2. The LandSupport Platform and the Nitrate Fate Tool Implementation

During the H2020 LandSupport project, successfully concluded in 2022, a freely available and open-source web-based geoSpatial DSS was developed. Interested users, spanning from researchers to public bodies, can interact in real-time with digital maps and geo-spatial data, with the aim of promoting sustainable agriculture and forestry while evaluating potential trade-offs between different land uses at multiple different spatial scales (European, national, regional and local). End-users can operate using more than 100 S-DSS tools, covering areas such as ecotourism, land degradation, climate change and viticulture, tailored to their specifics, objectives and Region of Interest (ROI).

At the core of the LandSupport system is the Geospatial Cyber-Infrastructure (GCI), enabling the acquisition, storage, management and visualization of both static (e.g., land use, elevation) and dynamical data (e.g., climate). This flexible infrastructure makes possible on-the-fly modelling applications for conducting what-if-scenario analysis: interested end-users, by varying some parameters, can obtain customized results in multiple output formats (e.g., graphs, maps, reports). Further details on the functionalities and methodological issues can be found in [5,7].

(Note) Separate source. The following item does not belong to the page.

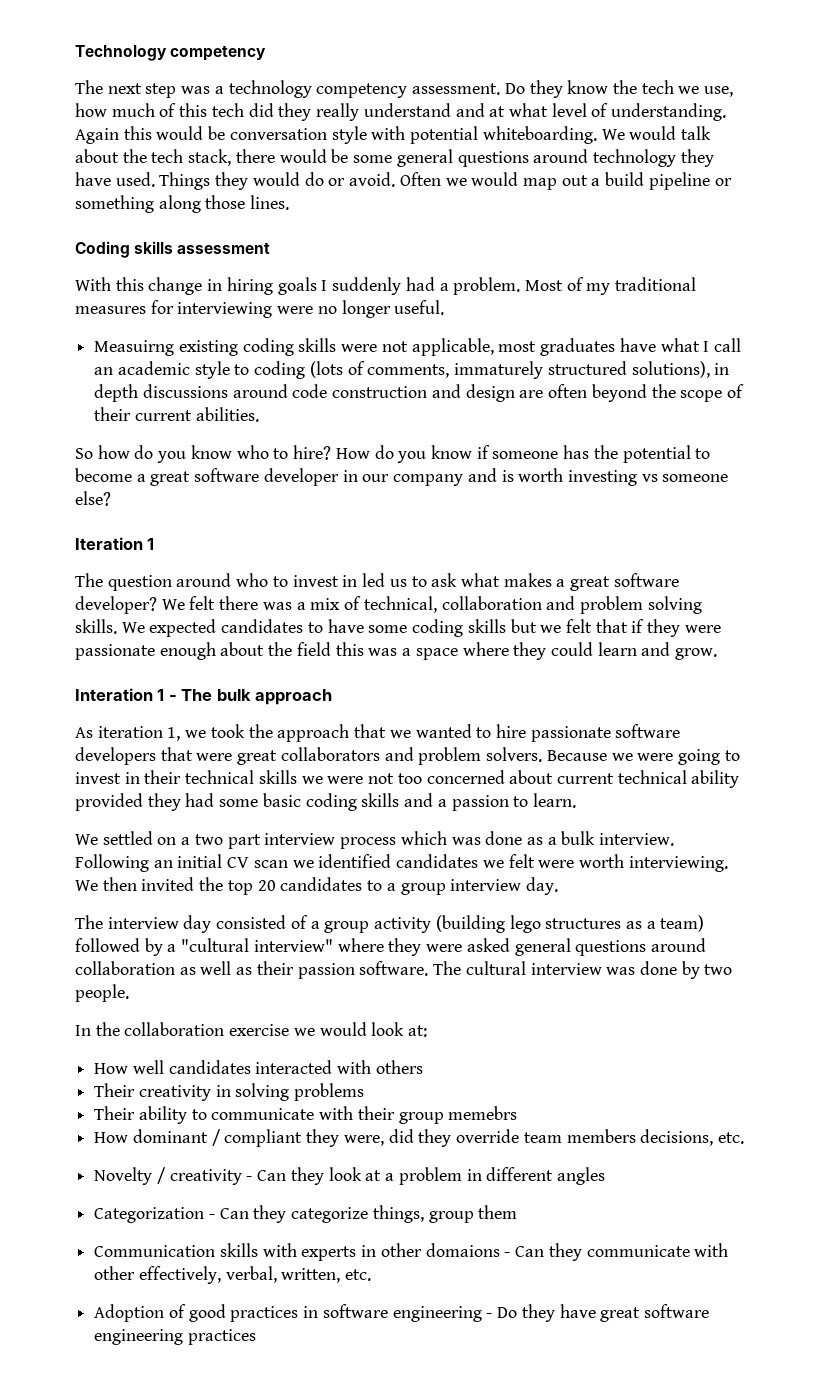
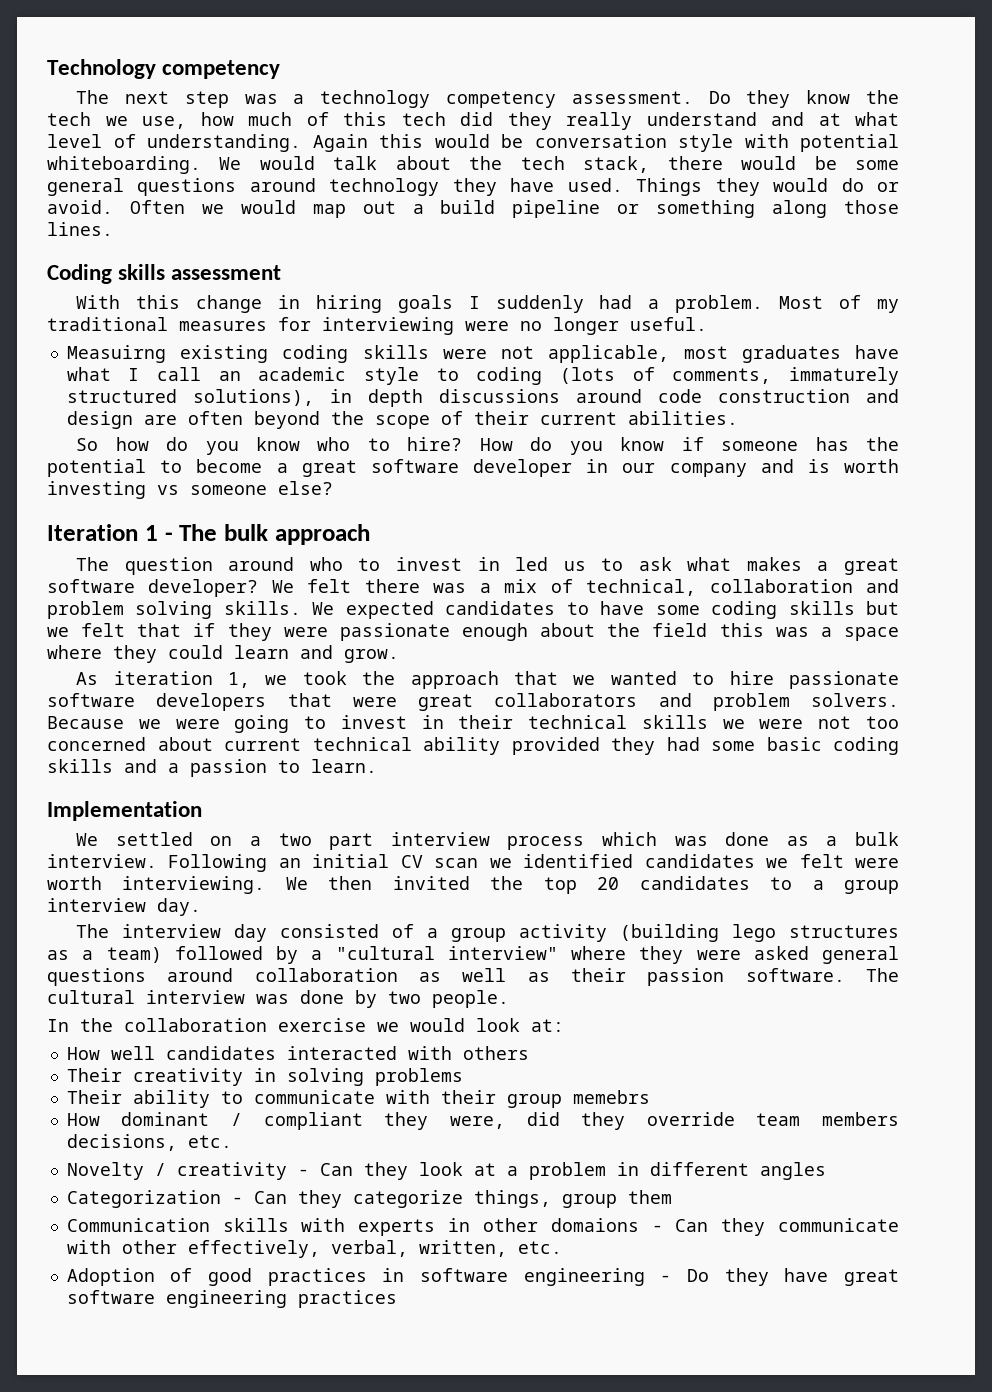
- Iteration 1
+ Iteration 1 - The bulk approach
- Interation 1 - The bulk approach
+ Implementation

Users can access the LS platform through the project’s web page (www.landsupport.eu, accessed on 7 September 2023). The dashboard is a friendly GIS-like Graphical User Interface (GUI), shown in Figure 1, and consists of five sections:

• Selection of the scale, which directs users to their area of interest. This choice automatically activates/deactivates available tools in the toolbox and shows/hides scale-dependent informative layers.
• Tools for drawing/selecting/measuring the ROI.
• Toolbox/results tabs, to navigate through tools and through results of runs.
• Visualization of pre-loaded layers and simulation results.
• Layer manager, to activate/deactivate pre-loaded layers and output maps.

The NFt can be found under the Challenge Land Degradation and SDG 15.3/ Nitrates and Pesticide Directives menu, once the desired regional scale (Marchfeld (AT), Campania Region (IT) and Zala County (HU)) in the upper part of the dashboard is selected.

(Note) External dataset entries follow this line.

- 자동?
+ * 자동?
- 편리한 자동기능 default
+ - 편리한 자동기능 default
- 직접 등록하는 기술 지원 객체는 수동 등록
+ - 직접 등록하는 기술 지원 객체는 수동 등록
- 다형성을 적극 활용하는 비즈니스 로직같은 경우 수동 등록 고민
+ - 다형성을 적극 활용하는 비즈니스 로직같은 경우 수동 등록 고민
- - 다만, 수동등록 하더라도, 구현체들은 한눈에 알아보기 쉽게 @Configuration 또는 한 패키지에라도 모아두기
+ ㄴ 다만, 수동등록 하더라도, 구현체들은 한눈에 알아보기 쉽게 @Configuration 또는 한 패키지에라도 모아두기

After clicking on the tool button, a pop-up panel (i.e., the model requester in the upper part of Figure 2) opens and the end-user should follow these steps to perform their on-the-fly simulations:

1.

choose a predefined area or draw a new Region Of Interest (ROI);

2.

select the crop or crop rotation, between the long list, available for each area;

3.

choose the type of irrigation (100% or 80% of the maximum crop request);

4.

choose the type of fertilization (inorganic or organic or both);

5.

choose the tillage operations (conventional, minimum and SOD-seeding);

6.

choose if retain the crop residues or not.

Site-specific management configurations were defined based on information gathered from local surveys conducted by experts in the fields, as well as input from stakeholders, including farmers, associations, and public authorities. Additionally, extensive bibliography studies were conducted. All the data were then populated into two databases: the Rasdaman datacube (where raster data are managed) and PostgreSQL/PostGIS (where vector data are stored and managed).

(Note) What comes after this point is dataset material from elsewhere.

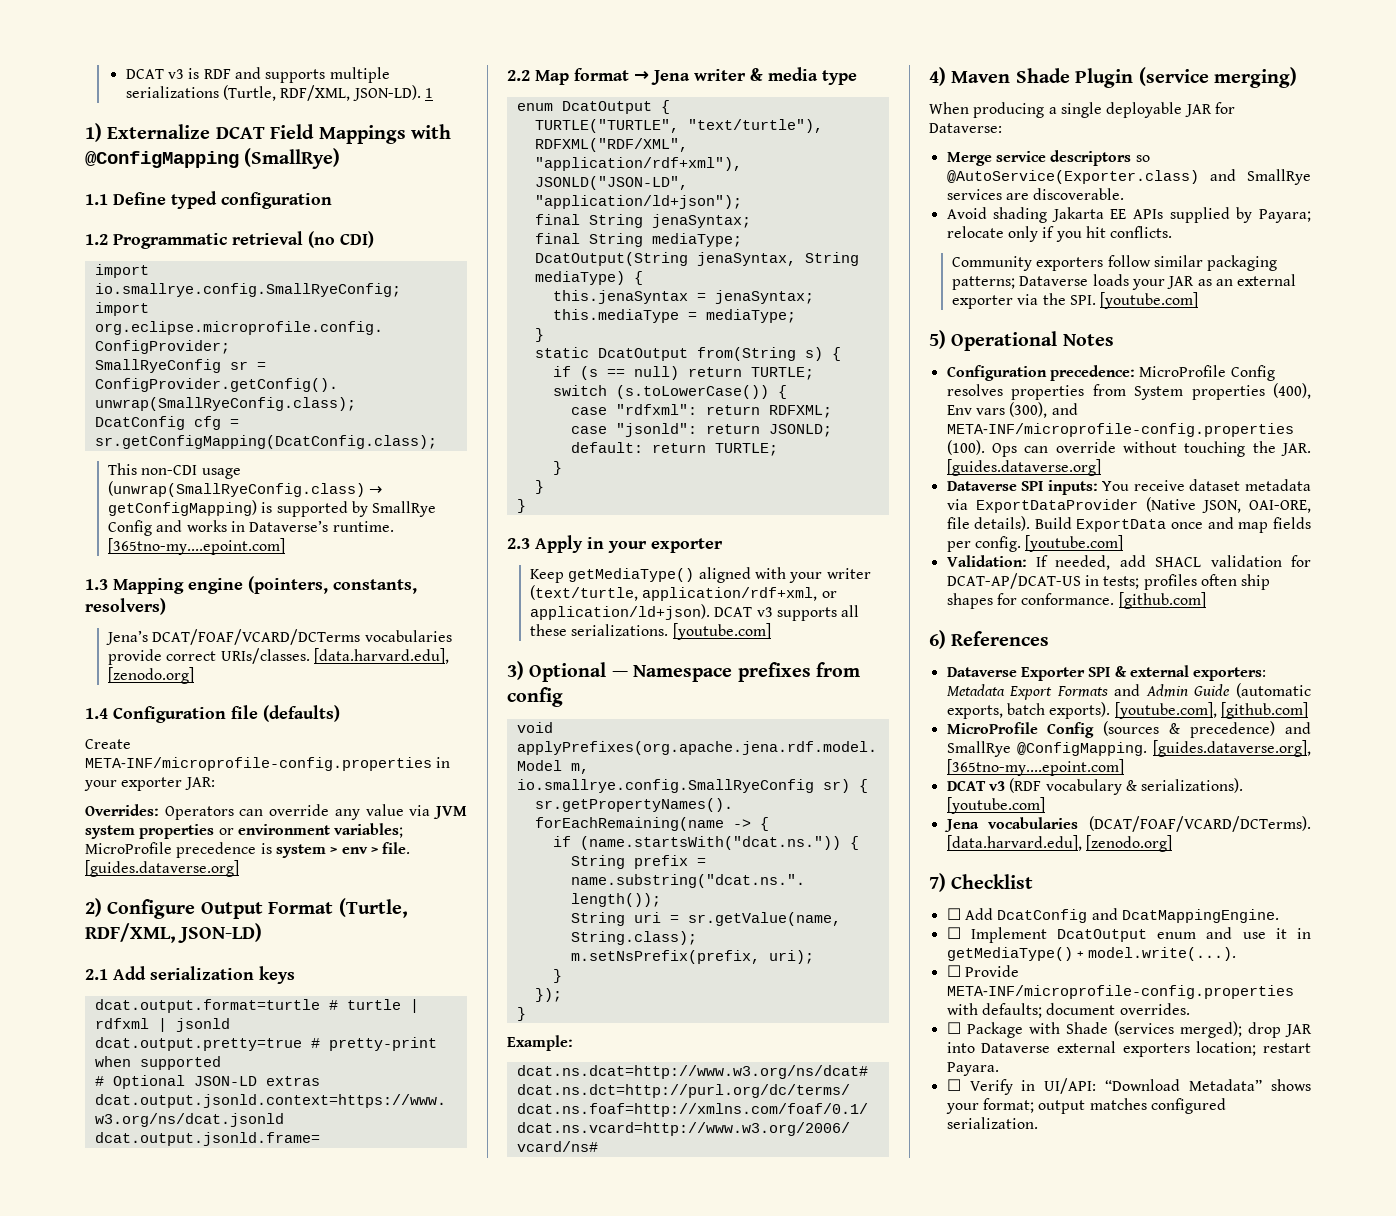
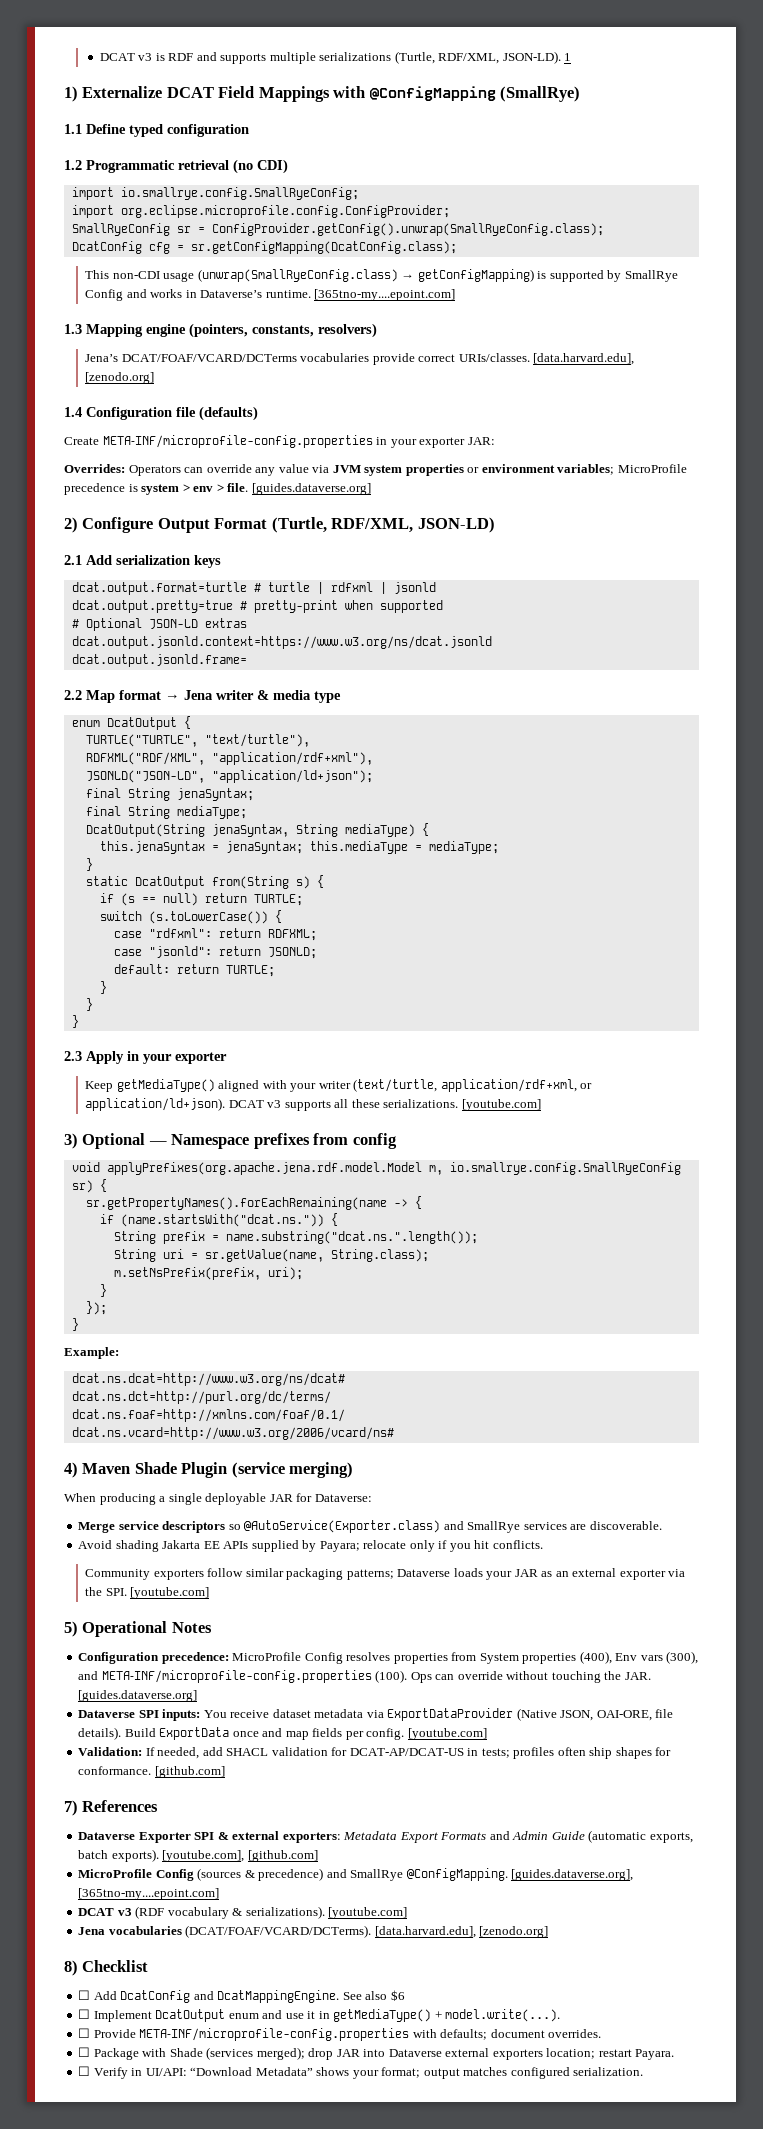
- 6) References
+ 7) References
- 7) Checklist
+ 8) Checklist
+ See also $6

To obtain fast and real-time results, the tool leverages the COMPSs programming framework [11]. This framework enables the parallel execution of multiple model runs for all combinations of soils–climates–water table depths within the ROI, as shown in Figure 2. To stress the importance of the parallel execution of the runs, consider the following example: a ROI has been drowned in a pediment area, where six soil types are distinguished. Furthermore, two climates can also be distinguished, besides four classes of groundwater table depth. By combining this information, we could potentially have 48 runs of the tool. Thanks to COMPSs and to the GCI, these runs are executed in parallel, resulting in real-time outputs in approximately 30 s.

Three implementations of the NFt were made in the platform: Campania Region, in Italy, Marchfeld region, in Austria and Zala County in Hungary. These three case studies were chosen since they are representative of a variety of different climates, soils, vadose zone types and depths, and land use.

3. Materials and Methods

3.1. The Nitrate Fate Model

The process-based cropping system ARMOSA model [12] simulates the effect of agronomic practices on a wide range of crops, crop rotations and on soil-related variables. The model considers four principal modules simulating evapotranspiration, crop growth and development, water dynamics and carbon and nitrogen cycling, as depicted in a simplified scheme on the left part of Figure 3. The reference evapotranspiration (ET${}_0$) can be estimated using multiple methods, such as the Penman-Monteith, Priestley-Taylor, or Hargreaves equations. Potential crop evapotranspiration (ET${}_P$) is estimated using the FAO 56 approach [13], while actual evapotranspiration (ETa) is calculated using a water stress factor, influencing the crop-related processes like carbohydrate production and photosynthate partitioning.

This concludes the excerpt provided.